第9話

 家にも帰りたくなくて、電車に乗って着いた先は江ノ島だった。


 本当は文化祭の代休で佐藤愛子ともう一度江ノ島もいいなって思っていたのに、今は一人。

 なんだかその事実に色んな感情がごちゃ混ぜになって江ノ島まで続く橋にもたれ掛かって海を眺めていた。

 そう言えば夏には来れなかったなって今初めて気がつき、その事実に苦笑した。

 一番この場所が活気に満ちているときに来れなくて、前回も、今回もここに来る時は何故か季節外れなような気がする。

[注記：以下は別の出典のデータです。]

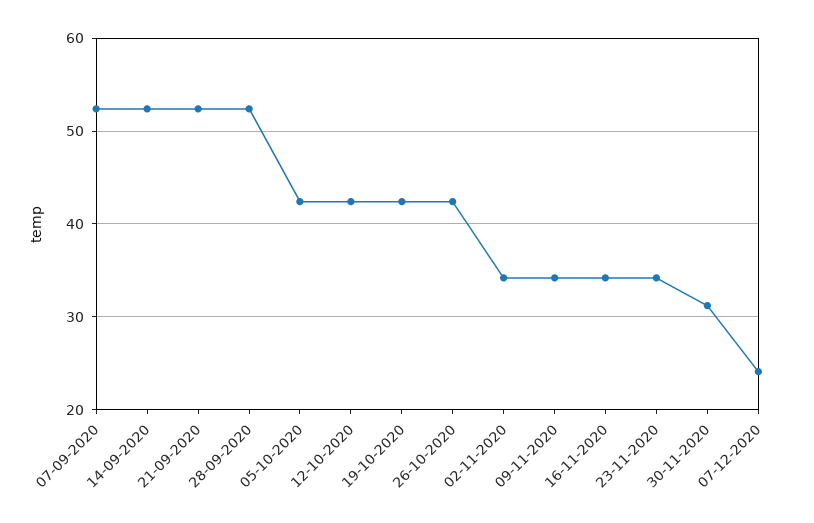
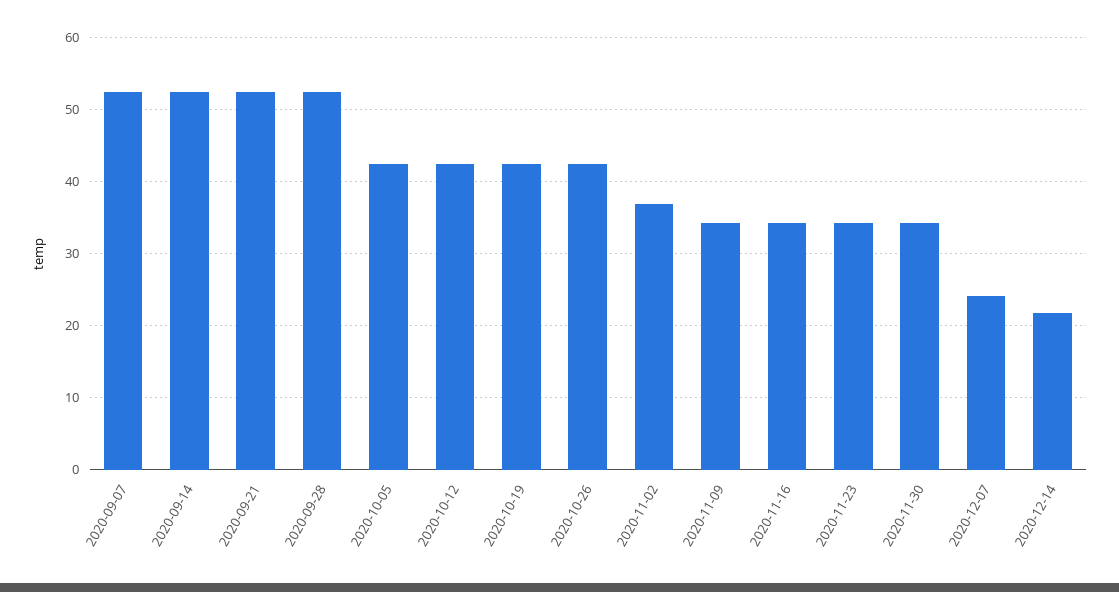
02-11-2020: 34 -> 37
30-11-2020: 31 -> 34
2020-12-14: none -> 22

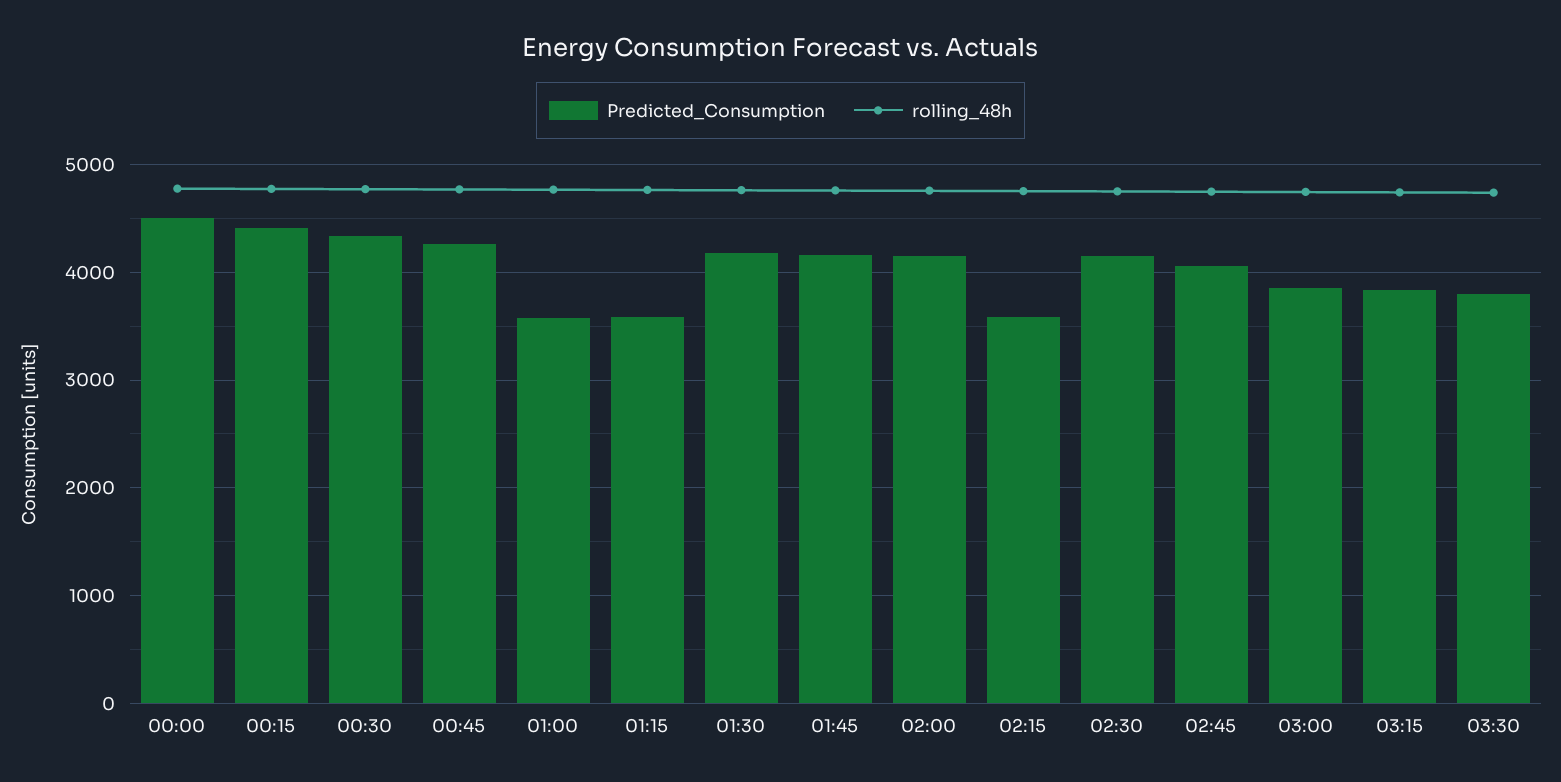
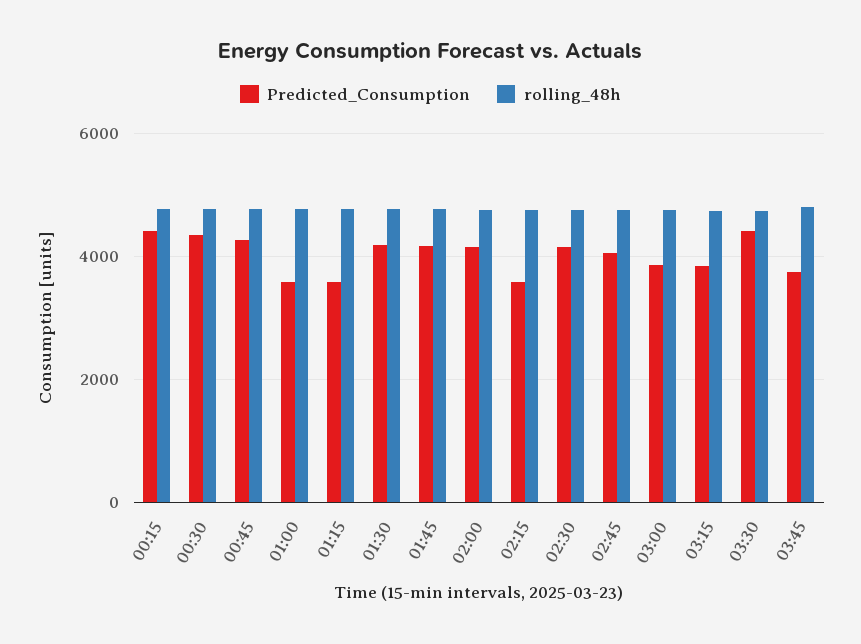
Predicted_Consumption, 00:00: 4500 -> none
rolling_48h, 00:00: 4800 -> none
Predicted_Consumption, 03:30: 3800 -> 4400
Predicted_Consumption, 03:45: none -> 3800
rolling_48h, 03:45: none -> 4800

 勿論、観光地なのでいつ来たっておかしくはないのだが、泳ぐ人も日光浴する人もさしていない海岸はどこか寂しげに見えた。


 ローファーも靴下も脱いでカバンに放り込んだ。

 なんとなく砂浜を歩いてみたくなったから。


 海岸沿いを当てもなく歩いていると、大学生くらいだろうか、男女のグループが砂浜でサッカーをしていた。

 ビーチサッカーってやつなんだと思う。

 通りすがりに見たそれがなんだか楽しそうで、階段状になった場所に腰掛け、なんとなくそれを眺めていた。


 心配すると困るからと一番最初ねぇねにちょっと嫌なことあったから海見てくるってLINEだけは入れておいた。

 当然の如くねぇねだけではなく、佐藤愛子からも長富杏香からも、茅ヶ崎彩音からも連絡があったし、なんなら佳奈美からまでメッセージがはいっていた。

 前回のように無視しているとまた凄く怒られそうなので、一人に一度は回答していたが、あまりに通知が入るので後は無視。今は申し訳ないけど、構わないでおいて欲しいとだけは伝えた。

 ここに到着した時に、長富杏香に本当に申し訳ないって送ったのを最後に携帯の電池が切れた。


 携帯を見て時間を潰す事も出来ないし、小説などを持って来てもいない。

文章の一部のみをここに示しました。